On July 23 of the current year, Dakota Mining Co. pays $4.715,000 for land estimated to contain 5,125,000 tons of recoverable ore. It installs and pays for machinery costing $410,000 on July 25. The company removes and sells 480,000 tons of ore during its first five months of operations ending on December 31 . Depreciation of the machinery is in proportion to the mine's depletion as the machinery will be abandoned after the ore is mined.
Required
Prepare entries to record (a) the purchase of the land, (b) the cost and installation of machinery. (c) the first five months' depletion assuming the land has a net salvage value of zero after the ore is mined, and (d) the first five months' depreciation on the machinery.
Anolys/s Component
(e) If the machine will be used at another site when extraction is complete, how would we depreciate this machine?

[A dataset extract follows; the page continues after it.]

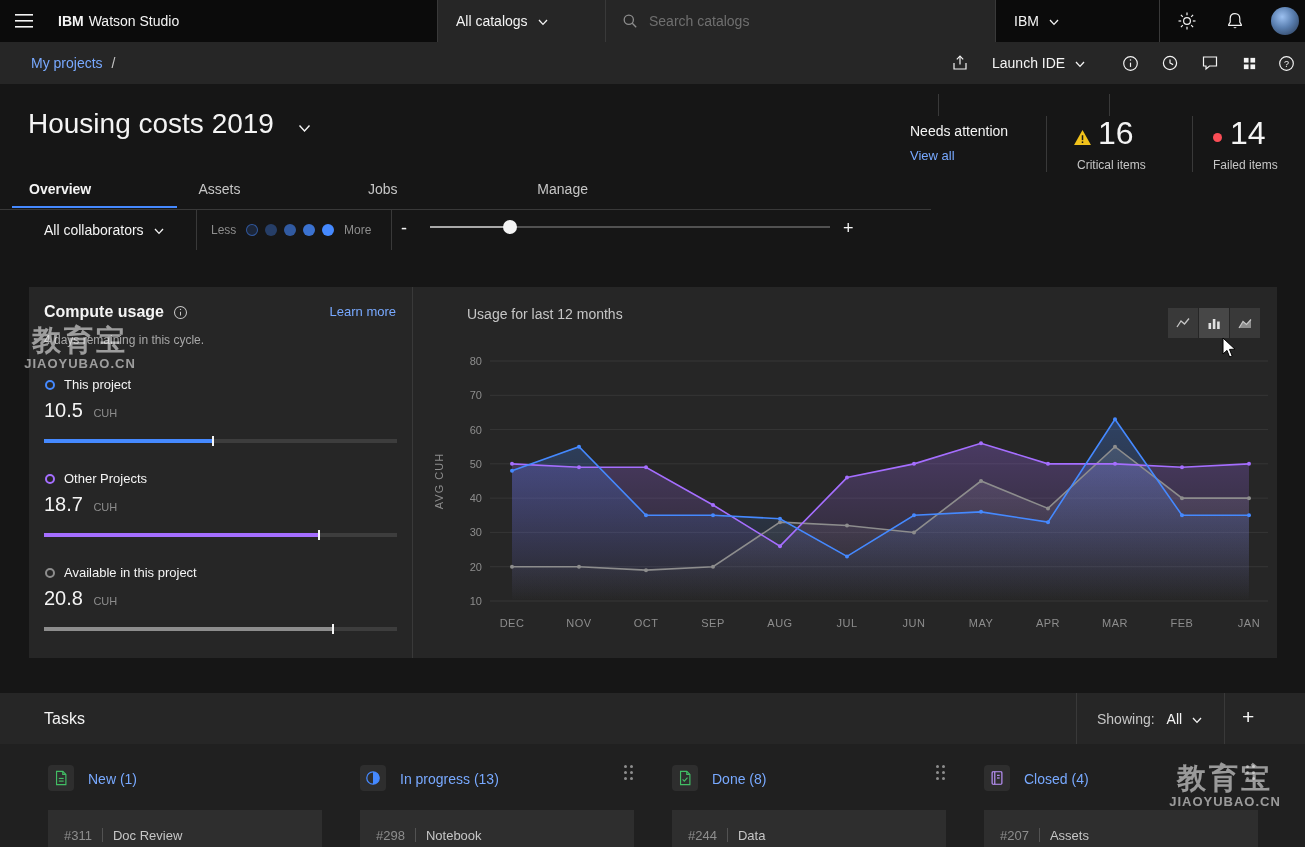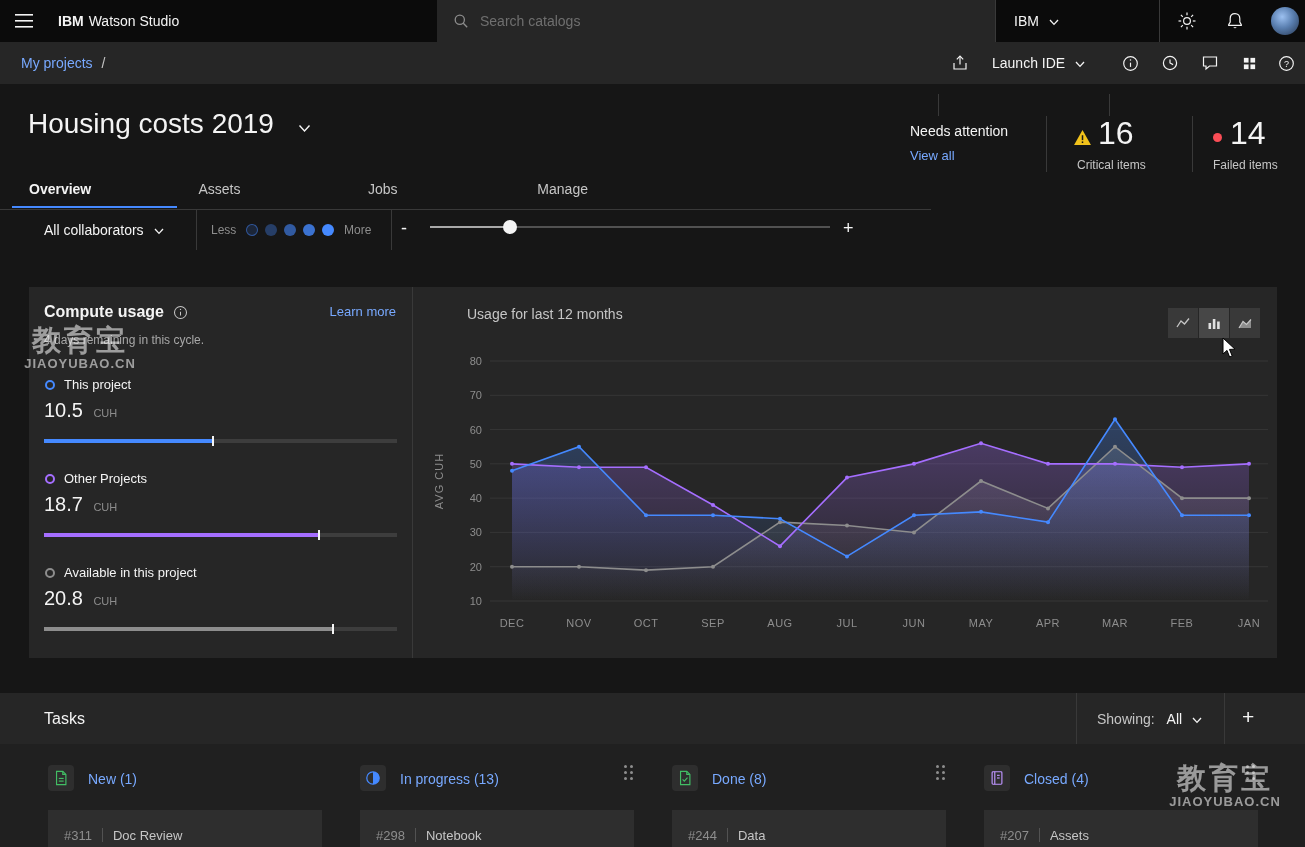"All catalogs" div.hdr-cell { html: none -> <div> <span>All catalogs</span> <span> <svg> <polyline></polyline> </svg> </span> </div> }
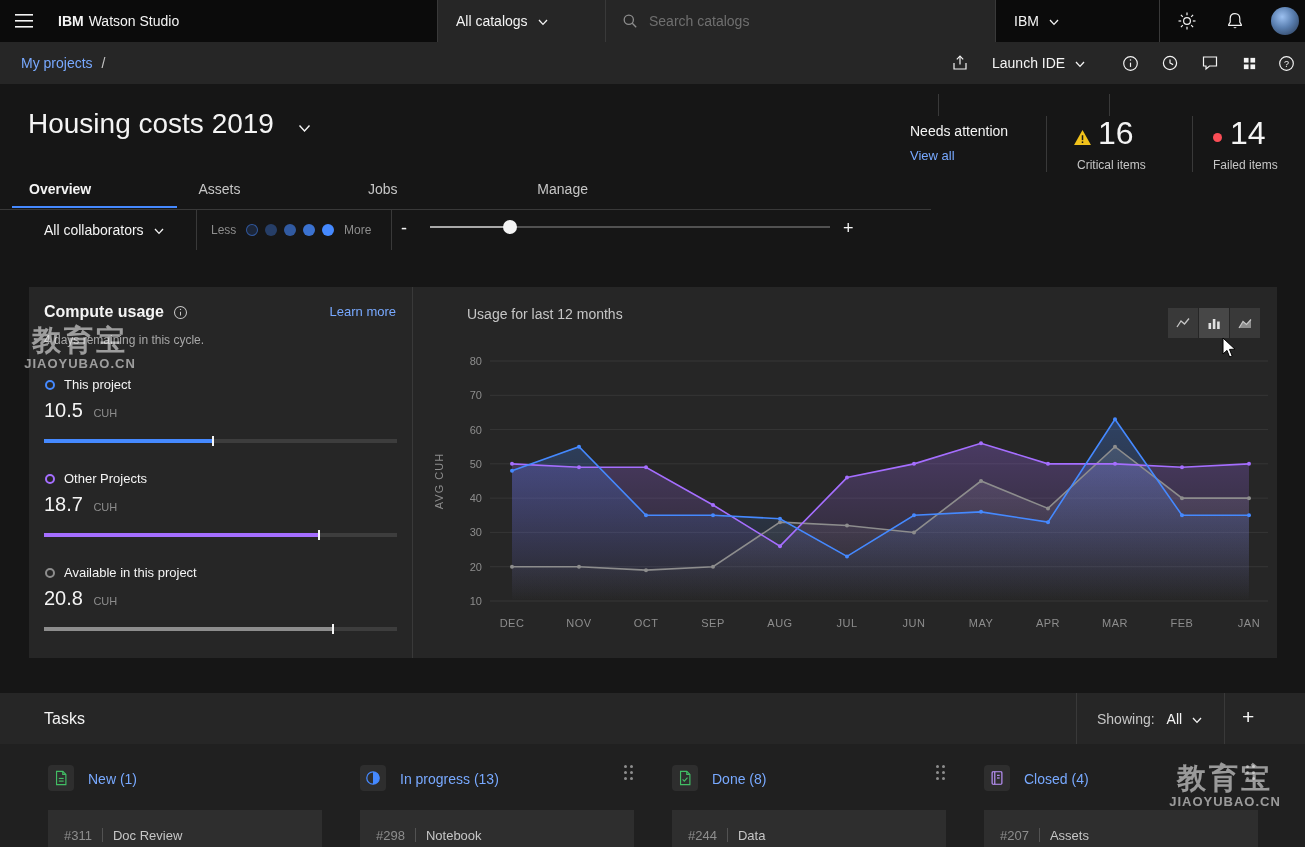"My projects" div.abs { left: 21px -> 31px }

Date | Account Title and Explanation | Debit ($) | Credit ($) |
July 23 (a) |
Mineral Deposit | 4,715,000 | |
Cash | 4,715,000 | ||
(To record purchase of land for mineral ore extraction) | |||
July 25 (b) |
Machinery | 410,000 | |
Cash | 410,000 | ||
(To record the installation of machinery) | |||
Dec.31 (c) | Depletion Expenses-Mineral Deposit | 441,600 | |
Accumulated Depletion-Mineral Deposit | 441,600 | ||
(To record the depletion expenses) | |||
Dec.31 (d) | Depreciation Expenses-Machinery | 38,400 | |
Accumulated Depreciation-Machinery | 38,400 | ||
(To record the depreciation expenses) |
Working Note:-
Depletion Expenses= $4,715,000/ 5,125,000 tons
=0.92 per ton
480,000 tons*0.92 =$441,600
Depreciation Expenses= $410,000/ 5,125,000 tons
=$0.08 per ton
480,000 tons *$0.08= $38,400
e-After the completion of extraction work, if the machine is used at another site, then it is depreciated over its own useful life.